In Ghana, inflation is nudging 25 per cent, eating away at purchasing power. In Nigeria, the central bank surprised markets by raising rates a hefty 150 basis points. This week, Kenya increased interest rates for the first time in almost seven years, citing supply chain disruption and rising commodity prices.

It doesn’t take a particularly paranoid leader to sense trouble ahead. Many recall the origins of the Arab spring, which started, at least symbolically, in 2010 with the self-immolation of a Tunisian vegetable vendor. Rising food prices in 2007 and 2008 sparked riots worldwide. The Sudanese protests that swept longtime dictator Omar al-Bashir from power in 2019 were triggered by unaffordable daily bread.

Leaders sense the urgency. This week, Macky Sall, president of Senegal and chair of the African Union, announced he was travelling to Moscow.
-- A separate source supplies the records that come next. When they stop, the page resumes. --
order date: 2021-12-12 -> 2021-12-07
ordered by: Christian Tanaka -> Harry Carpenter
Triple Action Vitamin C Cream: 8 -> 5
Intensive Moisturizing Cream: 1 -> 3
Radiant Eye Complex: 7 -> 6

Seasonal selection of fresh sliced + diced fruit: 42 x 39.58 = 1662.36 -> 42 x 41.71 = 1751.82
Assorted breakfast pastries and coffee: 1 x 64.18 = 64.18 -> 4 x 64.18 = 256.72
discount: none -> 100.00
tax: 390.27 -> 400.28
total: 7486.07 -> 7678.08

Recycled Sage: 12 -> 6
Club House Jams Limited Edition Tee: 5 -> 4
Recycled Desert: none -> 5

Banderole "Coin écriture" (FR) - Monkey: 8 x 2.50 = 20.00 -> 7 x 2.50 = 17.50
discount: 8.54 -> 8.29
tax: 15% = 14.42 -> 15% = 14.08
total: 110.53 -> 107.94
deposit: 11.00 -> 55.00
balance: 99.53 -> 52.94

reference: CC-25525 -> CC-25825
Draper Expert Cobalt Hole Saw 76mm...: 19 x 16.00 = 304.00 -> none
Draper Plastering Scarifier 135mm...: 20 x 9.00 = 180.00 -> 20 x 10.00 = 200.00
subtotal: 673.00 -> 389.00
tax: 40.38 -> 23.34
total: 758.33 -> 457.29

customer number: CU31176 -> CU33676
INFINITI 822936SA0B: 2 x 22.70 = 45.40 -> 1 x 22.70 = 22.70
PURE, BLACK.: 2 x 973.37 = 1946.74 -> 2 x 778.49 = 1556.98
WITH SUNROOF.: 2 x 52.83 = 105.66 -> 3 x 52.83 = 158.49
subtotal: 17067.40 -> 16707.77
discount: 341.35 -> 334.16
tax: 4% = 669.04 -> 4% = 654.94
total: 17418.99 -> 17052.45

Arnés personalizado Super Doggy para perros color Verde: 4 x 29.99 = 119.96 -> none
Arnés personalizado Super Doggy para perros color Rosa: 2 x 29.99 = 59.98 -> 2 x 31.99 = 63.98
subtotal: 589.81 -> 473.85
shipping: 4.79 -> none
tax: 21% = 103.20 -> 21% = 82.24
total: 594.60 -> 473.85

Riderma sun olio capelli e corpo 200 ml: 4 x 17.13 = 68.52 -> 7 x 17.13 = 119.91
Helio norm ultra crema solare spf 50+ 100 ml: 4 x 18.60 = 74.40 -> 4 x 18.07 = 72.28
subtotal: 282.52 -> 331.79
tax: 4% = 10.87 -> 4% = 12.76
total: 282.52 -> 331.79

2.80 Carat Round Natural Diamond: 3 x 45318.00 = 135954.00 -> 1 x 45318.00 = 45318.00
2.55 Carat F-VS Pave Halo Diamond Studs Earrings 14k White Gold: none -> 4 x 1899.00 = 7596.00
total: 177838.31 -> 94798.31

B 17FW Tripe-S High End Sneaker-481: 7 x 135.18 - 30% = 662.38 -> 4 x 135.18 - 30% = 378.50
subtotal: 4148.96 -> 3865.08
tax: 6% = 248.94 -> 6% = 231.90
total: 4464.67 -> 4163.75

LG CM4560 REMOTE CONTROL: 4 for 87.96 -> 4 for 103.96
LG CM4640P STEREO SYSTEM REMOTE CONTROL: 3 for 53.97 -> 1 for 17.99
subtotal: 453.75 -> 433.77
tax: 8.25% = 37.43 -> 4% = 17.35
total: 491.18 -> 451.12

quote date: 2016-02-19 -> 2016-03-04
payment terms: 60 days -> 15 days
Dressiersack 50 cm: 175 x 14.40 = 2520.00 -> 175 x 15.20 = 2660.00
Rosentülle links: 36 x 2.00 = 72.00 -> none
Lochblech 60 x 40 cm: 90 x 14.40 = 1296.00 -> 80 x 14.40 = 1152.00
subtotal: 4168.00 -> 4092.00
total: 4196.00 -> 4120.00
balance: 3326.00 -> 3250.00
There, presumably, he will petition Vladimir Putin on the consequences of Russia’s blockade of the Black Sea port of Odesa, which is preventing 20mn tonnes of wheat from leaving Ukraine. Good luck with that.

Putin’s invasion, not the resulting sanctions, is the main cause of this misery. Still, the west should take seriously Sall’s complaint that sanctions on Russian banks have made it difficult, if not impossible, to buy grain and fertiliser from Russia. One EU official admitted there was a “glitch” in the sanctions regime. It must be fixed.

In the longer run, many countries — particularly in Africa, where urban populations are rising quickest — need to think harder about food security. The 2003 Maputo Declaration committed African heads of state to devote at least 10 per cent of budgetary allocations to agriculture. Few have come close.

Instead of lending serious effort to raising domestic yields, too many governments have sought to placate restless urban populations with food imports. Africa is the fastest-growing consumer of wheat even though, outside a few countries including Kenya and South Africa, little is grown on the continent.

Crops that are produced locally need more attention. The widespread use of teff, an ancient Ethiopian grain, in the Horn of Africa is a good example. Other crops that could be eaten more widely include cassava, grown in west and central Africa, which can be made into bread. Governments also need to combat soil erosion and reconsider genetically modified crops.

As well as food, too many countries are dependent on fertiliser imports. In Africa, Morocco is one of the few big producers. Countries with big gas reserves, including Mozambique, Tanzania, Ivory Coast, Senegal and Mauritania, should be developing a domestic fertiliser industry as a priority.

In Nigeria, businessman Aliko Dangote has shown this is possible. This year, he inaugurated a fertiliser plant just outside Lagos with the capacity to produce 3mn tonnes of urea annually, making it among the biggest in the world. He told CNN that his fertiliser is being shipped to the US, Brazil, Mexico and India, earning valuable foreign exchange. But Dangote’s fertiliser should also be the basis for a domestic push for higher crop yields.

Governments are right to worry about their hungry urban populations. The solution is to pay more attention to their farmers.